Segurei-a e desta vez ela se chamava “O Sol” e o número romano XIX (dezenove) com a habitual figura que desta vez era a mais simples, um desenho de sol com um rosto, como se fosse um deus.
— O que está fazendo sem camisa? Vai ficar doente! — Minha tia Orenthal, ou melhor Orentho, exclamou, me assustando por aparecer tão de repente.
— Tudo é real, tio. Tudo que Einar nos dizia todos os anos!
— Tudo o que, rapaz? Já disse que esse Einar só existe em sua cabeça! Nossa família pode ser grande, mas não conheço nenhum tio com este nome! — Proferiu em sua voz grave.

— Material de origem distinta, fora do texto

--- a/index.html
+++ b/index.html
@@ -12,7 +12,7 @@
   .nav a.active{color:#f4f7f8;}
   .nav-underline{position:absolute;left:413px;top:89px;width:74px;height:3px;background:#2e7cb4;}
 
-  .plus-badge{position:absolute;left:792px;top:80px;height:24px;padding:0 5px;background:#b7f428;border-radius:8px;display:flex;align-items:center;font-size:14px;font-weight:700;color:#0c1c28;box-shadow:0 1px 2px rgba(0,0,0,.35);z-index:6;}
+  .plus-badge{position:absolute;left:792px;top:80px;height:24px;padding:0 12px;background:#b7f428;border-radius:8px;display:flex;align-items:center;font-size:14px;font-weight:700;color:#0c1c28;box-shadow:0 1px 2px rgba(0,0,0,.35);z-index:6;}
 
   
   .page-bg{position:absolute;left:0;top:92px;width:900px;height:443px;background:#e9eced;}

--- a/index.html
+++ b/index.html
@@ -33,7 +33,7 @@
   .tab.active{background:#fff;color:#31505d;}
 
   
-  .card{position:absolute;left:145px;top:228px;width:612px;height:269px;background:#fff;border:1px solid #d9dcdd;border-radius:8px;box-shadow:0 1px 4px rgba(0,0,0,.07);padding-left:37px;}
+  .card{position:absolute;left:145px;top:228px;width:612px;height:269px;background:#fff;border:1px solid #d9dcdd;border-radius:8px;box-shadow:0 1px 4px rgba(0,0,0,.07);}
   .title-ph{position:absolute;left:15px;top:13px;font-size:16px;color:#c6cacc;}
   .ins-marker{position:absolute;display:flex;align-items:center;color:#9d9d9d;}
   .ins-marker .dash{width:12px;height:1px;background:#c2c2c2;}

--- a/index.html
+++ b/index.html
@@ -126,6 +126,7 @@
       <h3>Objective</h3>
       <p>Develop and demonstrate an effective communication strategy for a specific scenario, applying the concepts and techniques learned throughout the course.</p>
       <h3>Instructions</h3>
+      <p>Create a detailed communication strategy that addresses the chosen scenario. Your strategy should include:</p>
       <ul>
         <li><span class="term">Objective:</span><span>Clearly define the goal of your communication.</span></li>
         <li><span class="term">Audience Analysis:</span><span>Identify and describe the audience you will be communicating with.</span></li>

— Sobre a magia. O que achamos que eram contos de fadas. É tudo verdade! — Revelei.
— Se continuar dizendo isso, vou começar a desconfiar que é louco, Dankan.
— Isso significa alguma coisa para você? — Perguntei mostrando a carta do Sol.
— Claro que não. De onde isto veio? — Fiquei em silêncio e depois desconversei.
*
Aquilo que titio, ou titia, disse me fez pensar se eu estava mesmo louco. Dentro do meu quarto folheei mais uma vez o livro que ganhei e o reli quando olhei pela janela e vi algo maior que um inseto, voando, indo em direção ao poço da casa, que pela temperatura, deveria estar congelado. Primeiro pensei que era uma libélula ou uma cigarra, mas era a boneca fada.
O presente de Natália minha prima mais jovem, foi uma boneca de fada, que levantava voo como se fosse um drone por um longo tempo; eu lembro que os meninos vasculharam o brinquedo procurando as pilhas dele ou a bateria, sem sucesso até aborrecer Natália, que deveria se chamar Natalino ou Natálio nesta nova versão oposta que eu ainda não tinha encontrado.
Imediatamente saí da casa e segui o brinquedo em seu voo até o poço. Deveria estar me levando a uma resposta, ou até o próximo bilhete de meu tio Einar!
Caminhei por uma trilha de neve por um tempo até perceber onde levava.
O poço da casa. A água devia estar congelada, como todos os rios e lagos. Ficava um pouco afastado, mas dentro dos limites do terreno. O pequeno telhado que cobria o reservatório estava nevado, e o baldinho na parte mais profunda.
O brinquedo terminou seu voo pousando e eu peguei a boneca de fada antes que caísse e guardei para devolver ao meu primo ou prima mais tarde.
Comecei a puxar a corda, em uma temperatura congelante, para trazer o pequeno balde para cima, desviando o olhar para evitar de ver meu reflexo na água. Isso também me distraia do frio que atingia minhas mãos enquanto trabalhavam. Quando o balde, pesado chegou na superfície eu pensei que só ele pudesse trazer a resposta.
O que eu não pensei é que o balde não estaria cheio de água e nenhum liquido, pesado e manchado. A temperatura gélida quando despejei no chão; horrorizado gritei alto irracionalmente ao ver o conteúdo vazar escuro e vermelho. Sangue! E carne morta, seria humana? Animal? Eu não podia fixar meus olhos por muito tempo, estava me atordoando, não sabia se era coração ou tripas. Ou os dois, a quem pertenceria?
Entre as partes, um pedaço de papel sujo de sangue e muito gelado. As palavras ainda estavam legíveis.
O bilhete dizia:
“Esta carta simboliza a transferência de uma vida passada para a próxima vida. A água passando de um recipiente para outro significa a essência da vida.”
Meus batimentos que estavam rápidos desaceleravam aos poucos até encontrar a carta. Se a água significava vida, a ausência de água representa a morte? No lugar da essência da vida havia apenas sangue. A vida tinha deixado a casa!
XIV. Quatorze.
Um anjo feminino de longos cabelos segurando dois vasos retratado na carta. A água de um estava sendo transferida para o outro. Um par de grandes asas brancas podiam ser vistas em suas costas.
“A Temperança”
Busquei o livro entre os meus pertences e guardei a nova carta dentro.